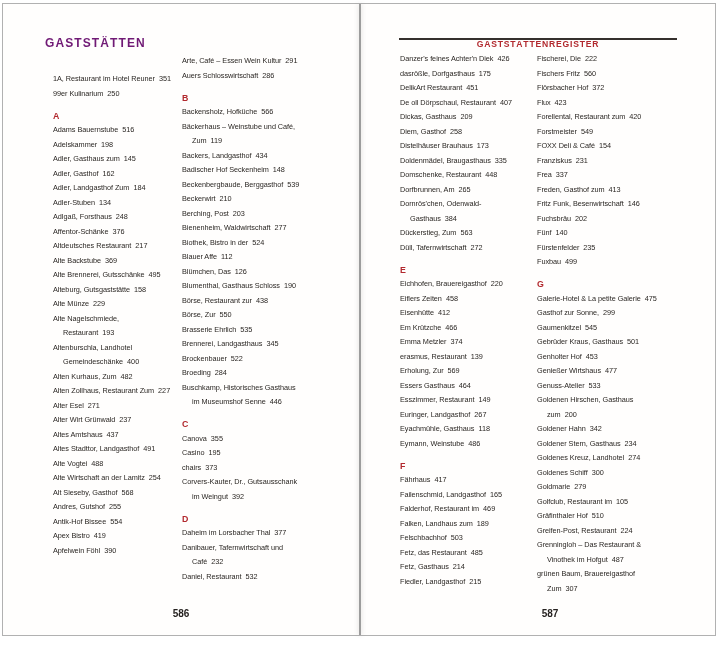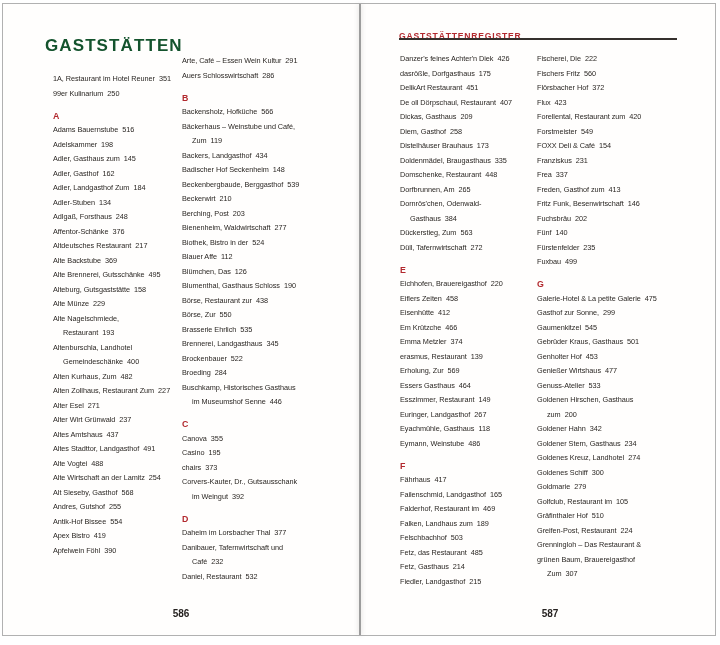--- a/index.html
+++ b/index.html
@@ -6,24 +6,24 @@
   html,body { width:720px; height:645px; background:#ffffff; overflow:hidden;
               font-family:"Liberation Sans","DejaVu Sans",sans-serif; }
   #canvas { position:relative; width:720px; height:645px; }
 
   .spread { position:absolute; left:2px; top:3px; width:714px; height:633px;
             border:1px solid #b1b1b1; background:#fffefd; }
 
   .gutter { position:absolute; left:359px; top:4px; width:2px; height:631px;
             background:#9c9c9c; box-shadow:0 0 5px rgba(80,75,70,0.25); }
 
-  .page-title { position:absolute; left:45px; top:36px; font-size:17px; font-weight:bold;
-                letter-spacing:1.1px; color:#14532d; }
-
-  .register-header { position:absolute; left:399px; top:31px; width:278px; text-align:left;
+  .page-title { position:absolute; left:45px; top:36px; font-size:12px; font-weight:bold;
+                letter-spacing:1.1px; color:#701a75; }
+
+  .register-header { position:absolute; left:399px; top:39px; width:278px; text-align:center;
                      font-size:8.6px; font-weight:bold; letter-spacing:0.8px; color:var(--accent,#b2292e); }
 
   .header-rule { position:absolute; left:399px; top:38px; width:278px; height:2px; background:#35302d; }
 
   .col { position:absolute; }
   .col-1 { left:45px;  top:72px; width:133px;margin-left:8px; }
   .col-2 { left:182px; top:54px; width:140px; }
   .col-3 { left:400px; top:52px; width:133px; }
   .col-4 { left:537px; top:52px; width:142px; }
 
@@ -189,17 +189,18 @@
       <div class="entry cont"><span>zum</span><span class="pg">200</span></div>
       <div class="entry"><span>Goldener Hahn</span><span class="pg">342</span></div>
       <div class="entry"><span>Goldener Stern, Gasthaus</span><span class="pg">234</span></div>
       <div class="entry"><span>Goldenes Kreuz, Landhotel</span><span class="pg">274</span></div>
       <div class="entry"><span>Goldenes Schiff</span><span class="pg">300</span></div>
       <div class="entry"><span>Goldmarie</span><span class="pg">279</span></div>
       <div class="entry"><span>Golfclub, Restaurant im</span><span class="pg">105</span></div>
       <div class="entry"><span>Gräfinthaler Hof</span><span class="pg">510</span></div>
       <div class="entry"><span>Greifen-Post, Restaurant</span><span class="pg">224</span></div>
       <div class="entry"><span>Grenningloh – Das Restaurant &amp;</span></div>
+      <div class="entry cont"><span>Vinothek im Hofgut</span><span class="pg">487</span></div>
       <div class="entry"><span>grünen Baum, Brauereigasthof</span></div>
       <div class="entry cont"><span>Zum</span><span class="pg">307</span></div>
     </div>
   <div class="pagenum right">587</div>
 </div>
 
 </body></html>

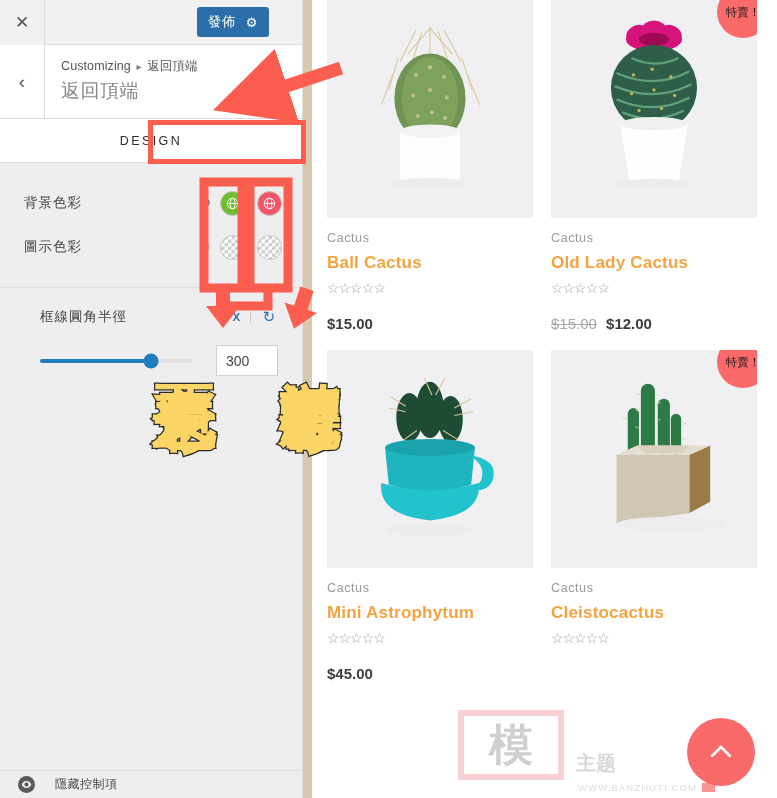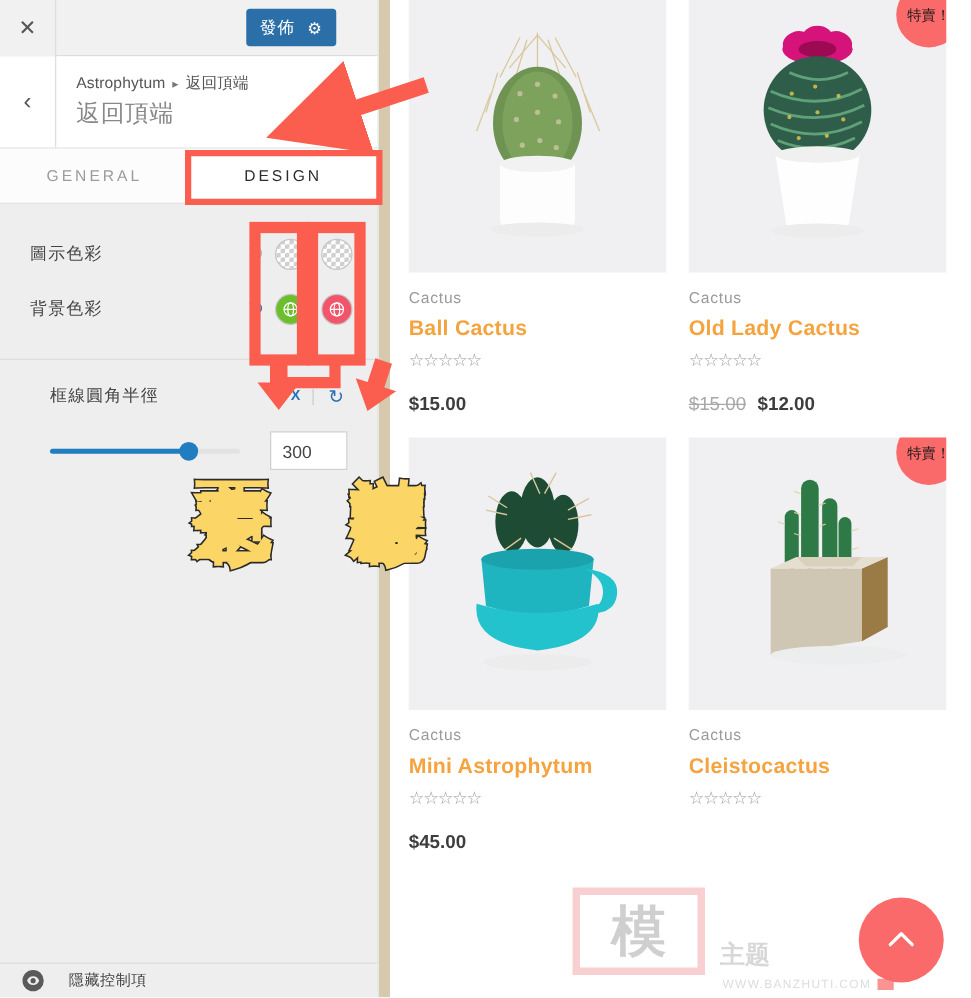--- a/index.html
+++ b/index.html
@@ -278,47 +278,34 @@
       <div class="cz-publish">
         <span>發佈</span>
         <span class="gear">⚙</span>
       </div>
     </div>
 
     <div class="cz-header">
       <div class="cz-back">‹</div>
       <div class="cz-titles">
         <div class="cz-breadcrumb">
-          <span>Astrophytum</span>
+          <span>Customizing</span>
           <span class="sep">▸</span>
           <span>返回頂端</span>
         </div>
         <div class="cz-title">返回頂端</div>
       </div>
     </div>
 
     <div class="cz-tabs">
-      <div class="cz-tab">GENERAL</div>
       <div class="cz-tab active">DESIGN</div>
     </div>
 
     <div class="cz-body">
       <div class="ctrl-colors">
-
-        <div class="ctrl-row">
-          <span class="ctrl-label">圖示色彩</span>
-          <span class="ctrl-spacer"></span>
-          <span class="reset-ico off">↺</span>
-          <span class="swatch-cell">
-            <span class="swatch transparent"></span>
-          </span>
-          <span class="swatch-cell">
-            <span class="swatch transparent"></span>
-          </span>
-        </div>
 
         <div class="ctrl-row">
           <span class="ctrl-label">背景色彩</span>
           <span class="ctrl-spacer"></span>
           <span class="reset-ico on">↺</span>
           <span class="swatch-cell">
             <span class="swatch" id="sw-bg-normal" style="background: rgb(108, 190, 44);">
               <span class="globe">
                 <svg viewBox="0 0 20 20" width="15" height="15" fill="none" stroke="#fff" stroke-width="1.3">
                   <circle cx="10" cy="10" r="7"></circle>
@@ -333,20 +320,32 @@
               <span class="globe">
                 <svg viewBox="0 0 20 20" width="15" height="15" fill="none" stroke="#fff" stroke-width="1.3">
                   <circle cx="10" cy="10" r="7"></circle>
                     <ellipse cx="10" cy="10" rx="3" ry="7"></ellipse>
                   <line x1="3" y1="10" x2="17" y2="10"></line>
                 </svg>
               </span>
             </span>
           </span>
         </div>
+
+        <div class="ctrl-row">
+          <span class="ctrl-label">圖示色彩</span>
+          <span class="ctrl-spacer"></span>
+          <span class="reset-ico off">↺</span>
+          <span class="swatch-cell">
+            <span class="swatch transparent"></span>
+          </span>
+          <span class="swatch-cell">
+            <span class="swatch transparent"></span>
+          </span>
+        </div>
       </div>
 
       <div class="cz-divider"></div>
 
       <div class="ctrl-radius">
         <div class="radius-top">
           <span class="radius-label">框線圓角半徑</span>
           <span class="radius-units">
             <span class="unit-px">PX</span>
             <span class="unit-sep"></span>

- - - -

Problem details: Tally the lines of the listing above that include the word "bold". Answer with the number alone.

Response area: 3